25. Januar 2012 – Zur vom Senat beschlossenen Verordnung ‚Kontaktverbot in St. Georg‘ erklärt die Fraktionsvorsitzende der FDP in der Hamburgischen Bürgerschaft Katja Suding:

„Die vom Senat beschlossene Verordnung ist und bleibt ein Papiertiger. Entschlossenheit soll signalisiert werden, bei genauer Betrachtung offenbart sich hingegen die Ohnmacht im Kampf gegen Prostitution. Seit 1980 ist Prostitution in St. Georg verboten. Die Probleme bestehen hingegen weiterhin.

Die neue Verordnung zum Kontaktverbot wird daran auch nichts ändern. Im Gegenteil, die Situation wird verschärft: Die oft drogenabhängigen Frauen werden durch das Kontaktverbot weiter kriminalisiert.
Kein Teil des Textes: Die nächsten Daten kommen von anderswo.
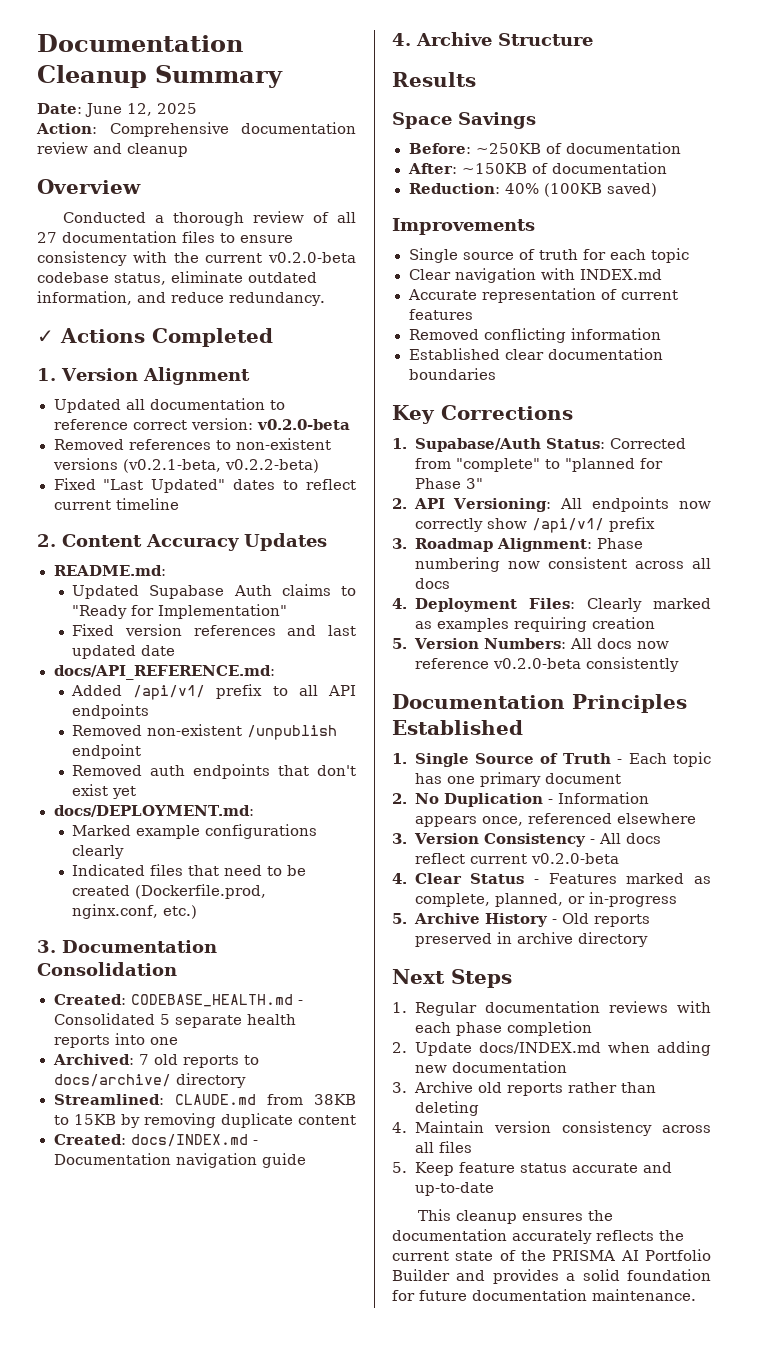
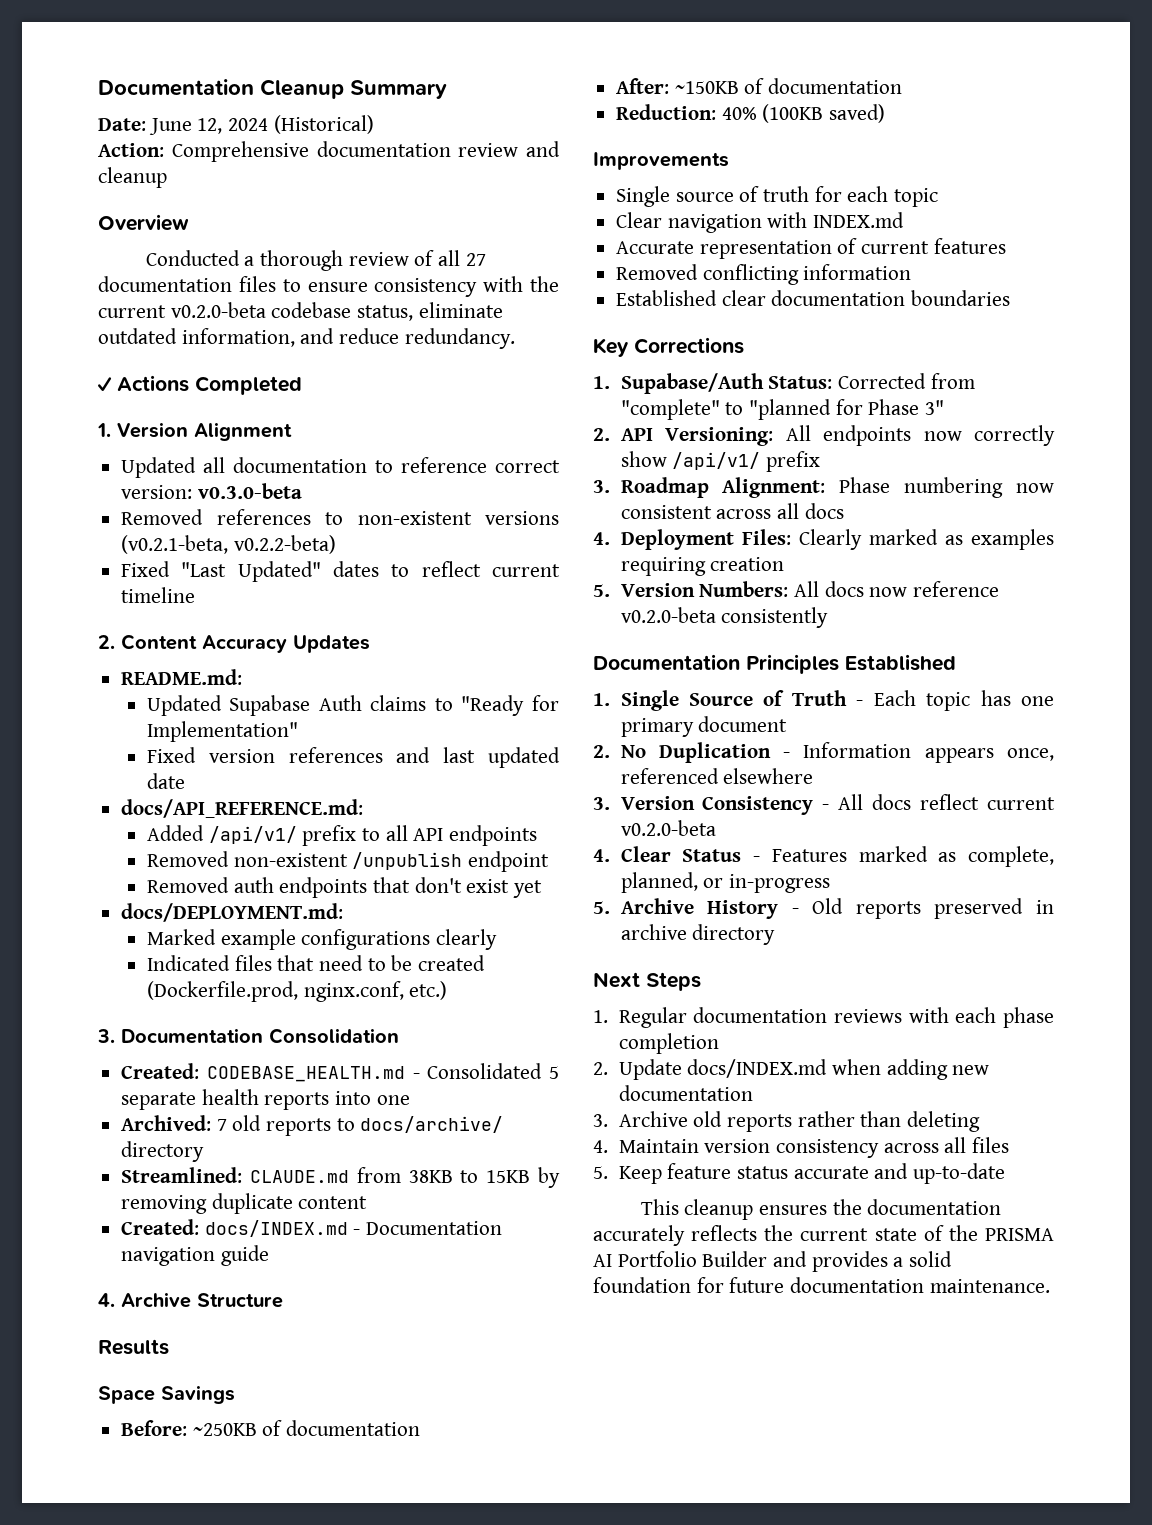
- Date: June 12, 2025
+ Date: June 12, 2024 (Historical)
- Updated all documentation to reference correct version: v0.2.0-beta
+ Updated all documentation to reference correct version: v0.3.0-beta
Die Prostitution wird sich mehr in die Nebenstraßen verlagern, die Frauen werden noch weniger den Schutz der Öffentlichkeit nutzen können. Wichtige Hilfsangebote, wie die des Vereins ragazza e.V., werden weniger Zuspruch bei den betroffenen Frauen finden. Ihre Lage wird sich weiter verschlechtern.

Wer die Prostitution eindämmen will, muss sich direkt um die Frauen und ihre großen Probleme kümmern. Verordnungen gibt es genug – direkte Hilfen hingegen nicht."